A Pedigree With a Novel Presenilin 1 Mutation at a Residue That Is Not Conserved in Presenilin 2

Abstract

THE MAJORITY of known pedigrees of early-onset familial Alzheimer disease (AD) are linked to mutations in the presenilin 1 (PS1) gene on chromosome 14.¹ At present, 47 missense mutations at 36 different codons and a point mutation upstream of a splice acceptor site that results in an in-frame deletion have been described in the PS1 gene in patients with early-onset AD.^2,3 A further autosomal dominant locus for familial AD in Volga German kindreds was demonstrated on chromosome 1,^4,5 and the responsible gene is now called the presenilin 2 (PS2) gene.
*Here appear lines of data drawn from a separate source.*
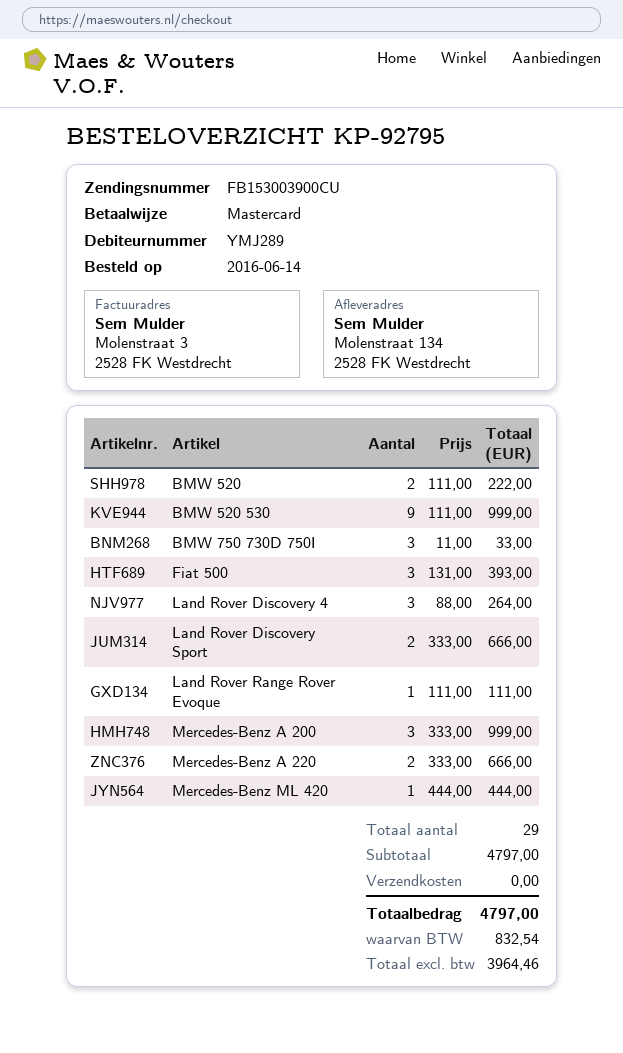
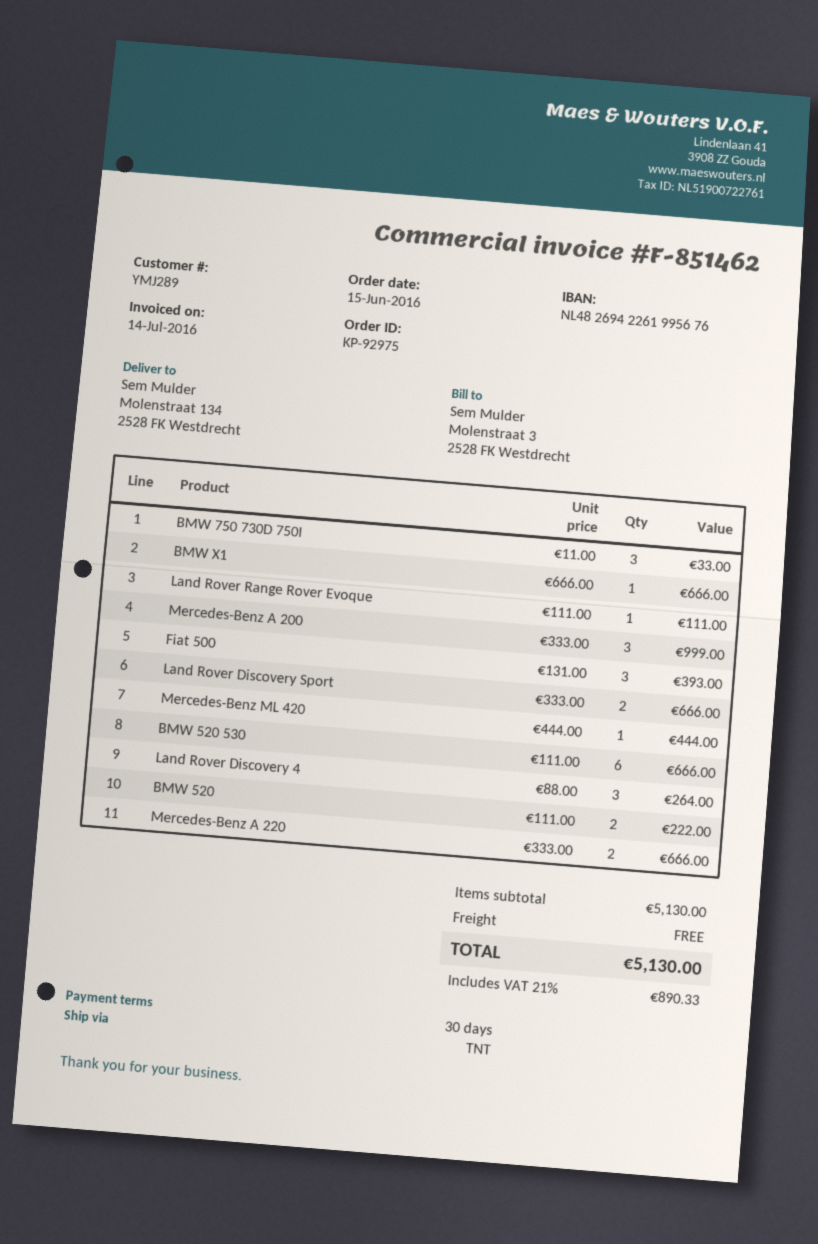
order number: KP-92795 -> KP-92975
order date: 2016-06-14 -> 2016-06-15
BMW 520 530: 9 x 111.00 = 999.00 -> 6 x 111.00 = 666.00
BMW X1: none -> 1 x 666.00 = 666.00
subtotal: 4797.00 -> 5130.00
tax: 832.54 -> 890.33
total: 4797.00 -> 5130.00

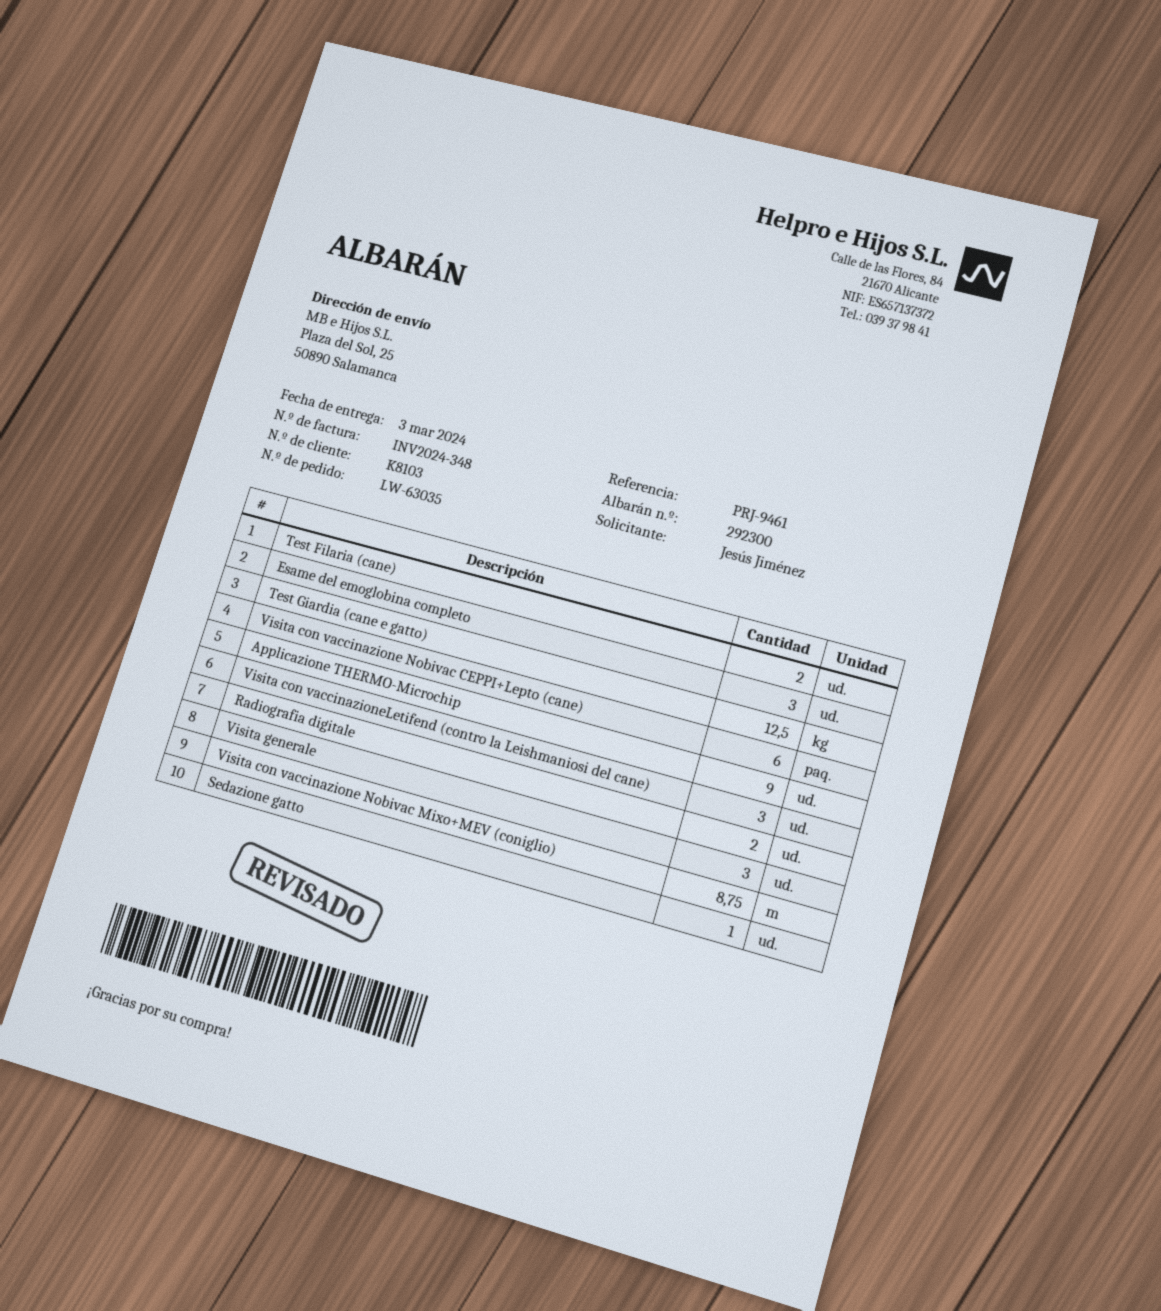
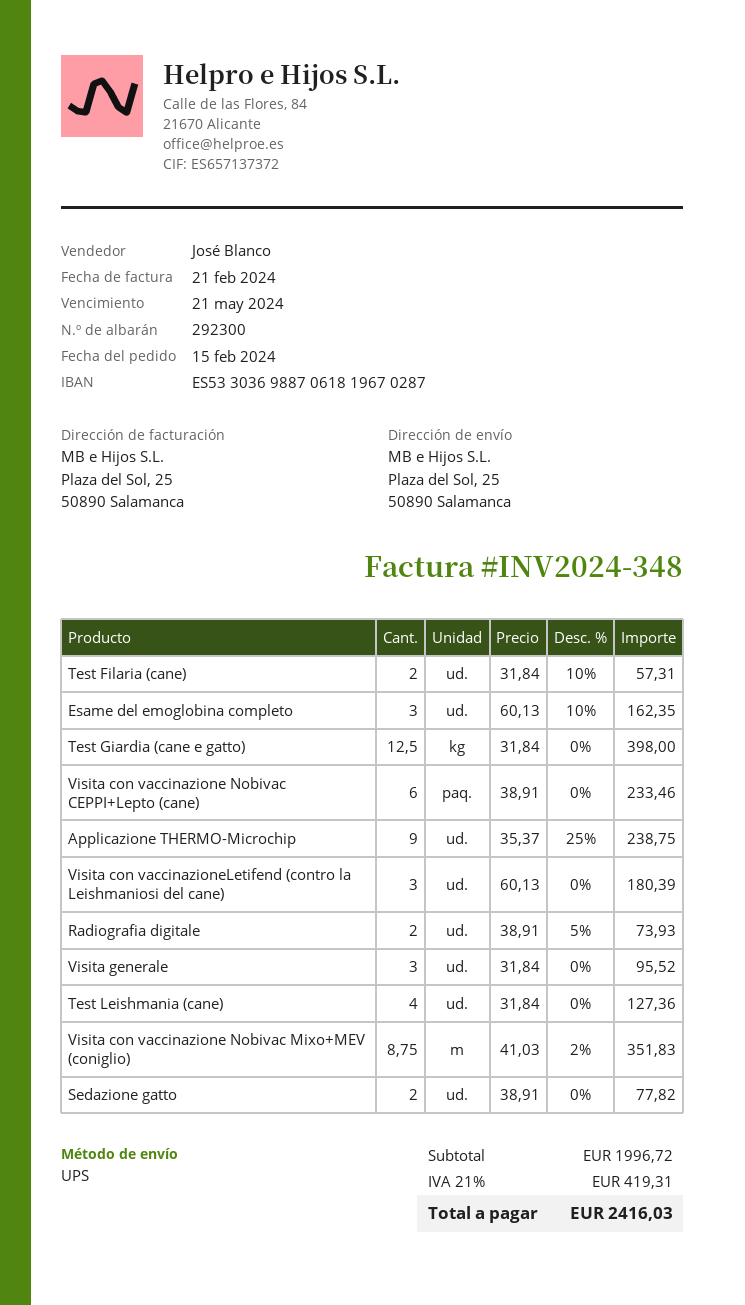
Sedazione gatto: 1 -> 2
Test Leishmania (cane): none -> 4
PS1 and PS2 share overall amino acid sequence identity of 63%.^4,5 The presenilins also share substantial sequence homologies with the Caenorhabditis elegansSEL-12.⁶ In addition, a recent study showed that both PS1 and PS2 can functionally replace C elegans SEL-12, confirming that SEL-12 is a bona fide presenilin.⁷ Protein topology studies of PS1 and SEL-12 confirmed that presenilins are integral membrane proteins with 6 to 8 transmembrane domains.^8,9 Most PS1 mutations documented so far occur at residues that are conserved in the presenilin family. All presently known mutations of PS1 and PS2 are in nucleotides coding for amino acids that are conserved between the 2 presenilins, suggesting a functional significance of these residues.